Oliver did not want to be memorable. Oliver mostly wanted to be left alone, to exhale, to keep the world rumbling on just the way it was. No epic deeds. No heroics.

And no epic deeds had been required, not yet. And he and Tir were friends, and Tir wouldn’t leave Oliver alone for a public audience. That was also entirely clear.

Tir did the little whisper-touch again, checking on him. Oliver’s mother glanced at them both, and away. He couldn’t read her expression.

He wanted to turn around and say I’m all right, because he was, mostly; he’d distracted himself by thinking about Tir. About the mystery. While Tir had been worrying about him, in turn.

Tir did a fair amount of that. But Oliver had never really minded. Used to it.

He liked his life with that moon-slim shadow at his side, the dark elegant contrast to Ollie’s own rumpled-sunbeam height. He liked them being friends, a constant promise, reliable.

He’d always liked that, even growing up, even if Tir had always been the one who resembled a storybook version of a Crown Prince, a daydream out of illustrated romances; much more so than Oliver, anyway. Ollie was resigned to not being the pretty one. He knew he himself generally looked as if the person in the mirror had been made by someone who’d heard about blond-haired muscular heroes but hadn’t got all the rough-hewn edges smoothed out. Tirian, on the other hand, had managed to appear polished and put-together even the morning after the last Spring Festival and all the honeyed mead. Tir could show up at a formal audience barefoot and shirtless and yawning, black hair falling out of a tangled knot and into sleepy smoke-and-silver eyes, and would still make everyone else feel instantly overdressed. Some sort of magic. Fairy gifts. Unfair ones.
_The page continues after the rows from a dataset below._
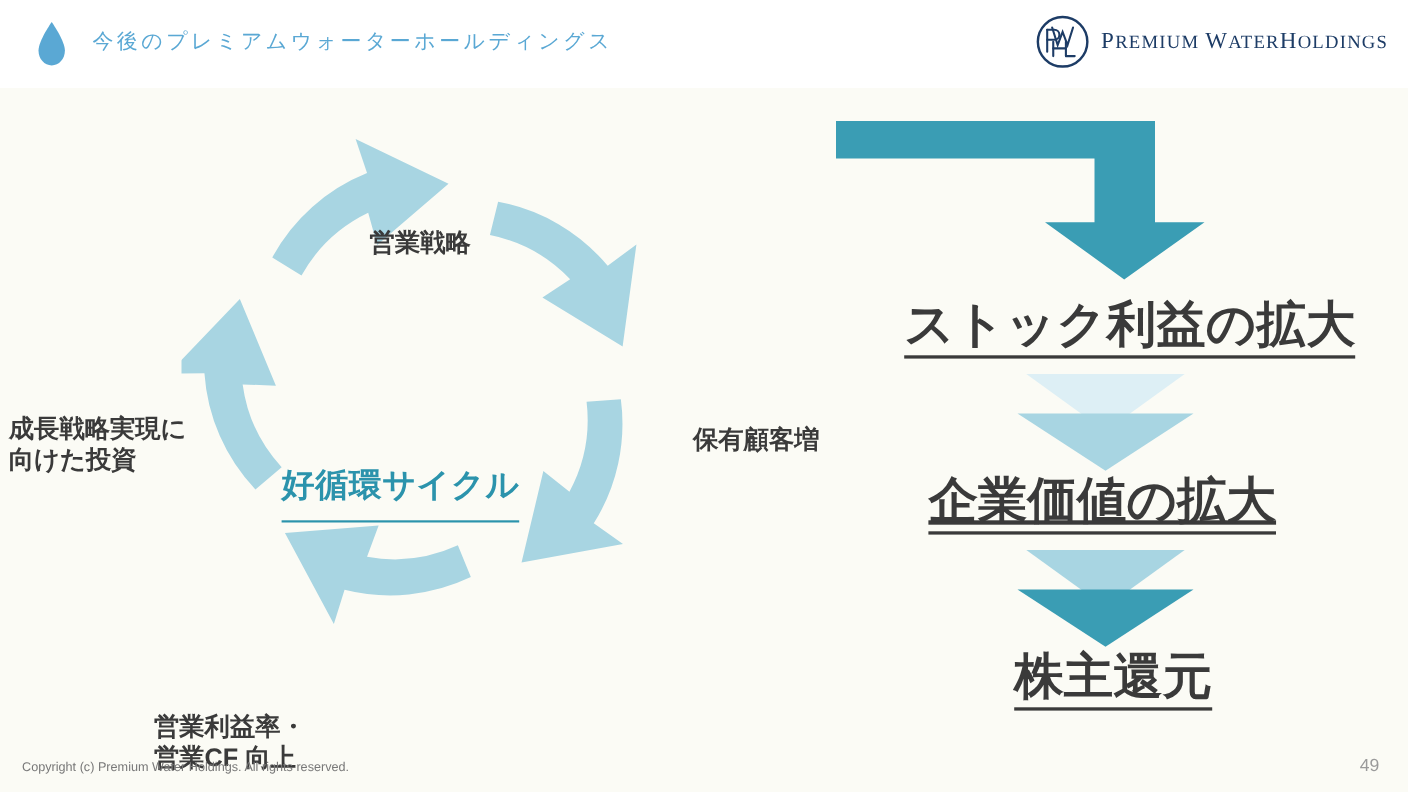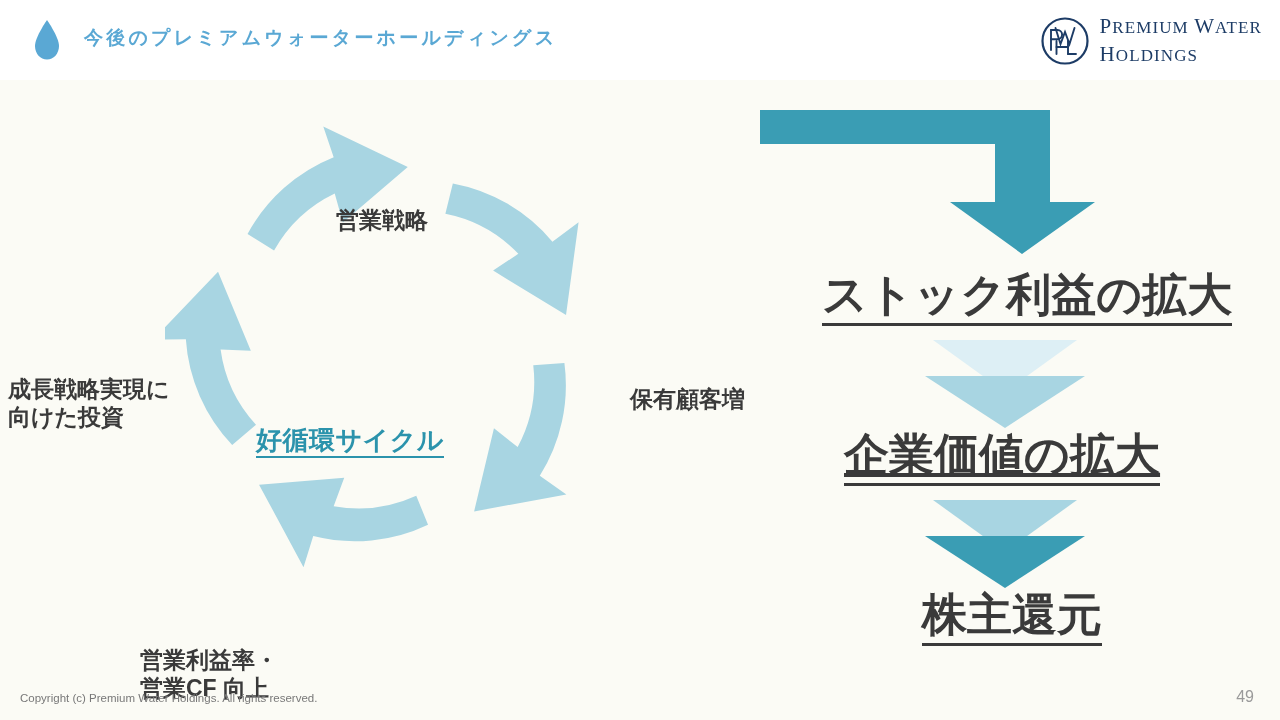--- a/index.html
+++ b/index.html
@@ -42,7 +42,7 @@
     left: 84px;
     top: 25px;
     font-size: 19px;
-    font-weight: bold;
+    font-weight: normal;
     letter-spacing: 3.2px;
     color: #5aa8d4;
     white-space: nowrap;

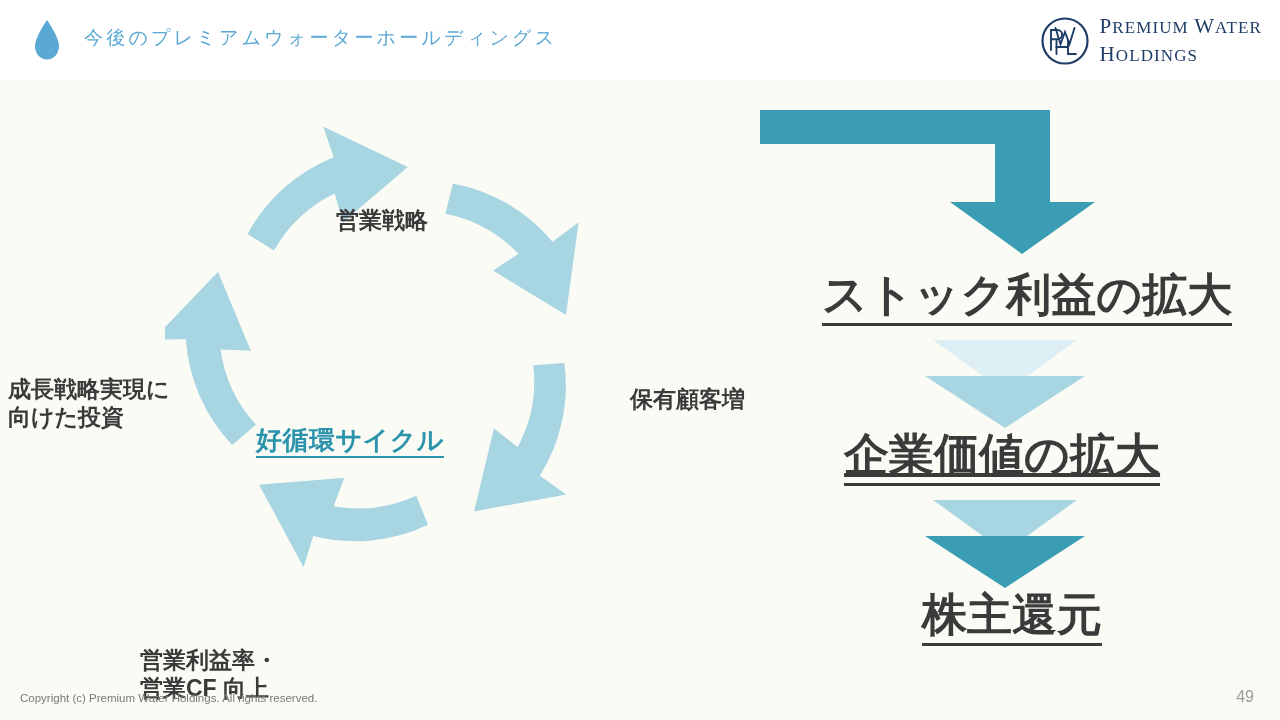--- a/index.html
+++ b/index.html
@@ -62,7 +62,6 @@
   }
   #logo-text {
     display: flex;
-    flex-direction: column;
     justify-content: center;
     line-height: 1.32;
     color: #1d3c66;

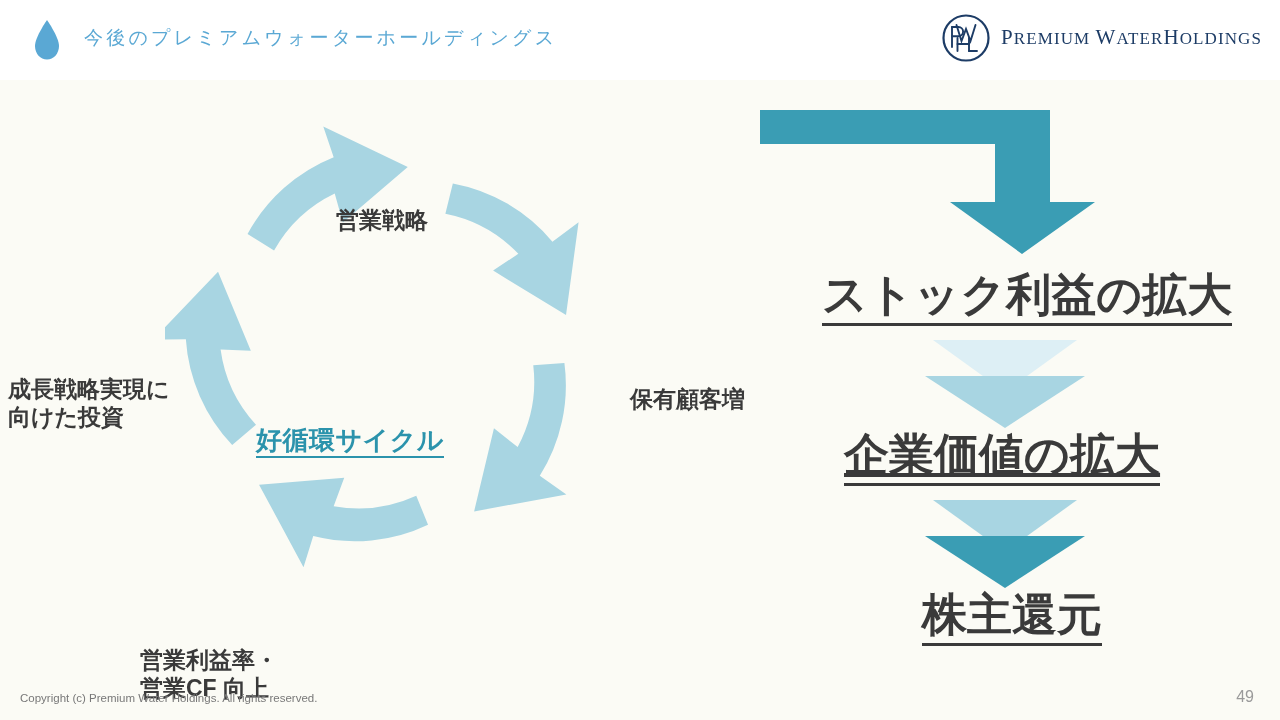--- a/index.html
+++ b/index.html
@@ -92,12 +92,12 @@
     position: absolute;
     left: 256px;
     top: 347px;
-    font-size: 26px;
+    font-size: 30px;
     font-weight: bold;
     color: #2b93ac;
     letter-spacing: 0.5px;
     border-bottom: 2px solid #2b93ac;
-    padding-bottom: 3px;
+    padding-bottom: 16px;
     white-space: nowrap;
     line-height: 1;
   }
Ollie really wasn’t envious, though. Tir was his best friend. Besides, he’d once seen his fairy purchase what’d looked like the entire contents of a bookshop, scoop the book-mountain into adoring but clearly inadequate arms, and proceed to drop every single volume onto normally graceful fairy-feet.

Tir liked novels more, but they both liked history. Precedent hadn’t helped, though, as far as figuring out why Tir was here. Aside from the obvious purposes of reading all the books in existence and providing a distraction when Ollie got uncomfortable during a public occasion, of course.

Tir, of course, probably knew. Whatever purpose he’d been sent to fulfil.

Oliver did not. No one knew. That was the other unanswered question of his life. Why him, why now. Why Tir.

The last prince with a fairy-companion had lived just over three hundred years ago, outside anyone’s lifetime but recent enough to be well-documented in Bellemare’s history books, and they’d fought as brothers-in-arms to hold the country together during the Great Civil War. They’d been heroes; statues sat atop civic monuments and observed the horizon benevolently.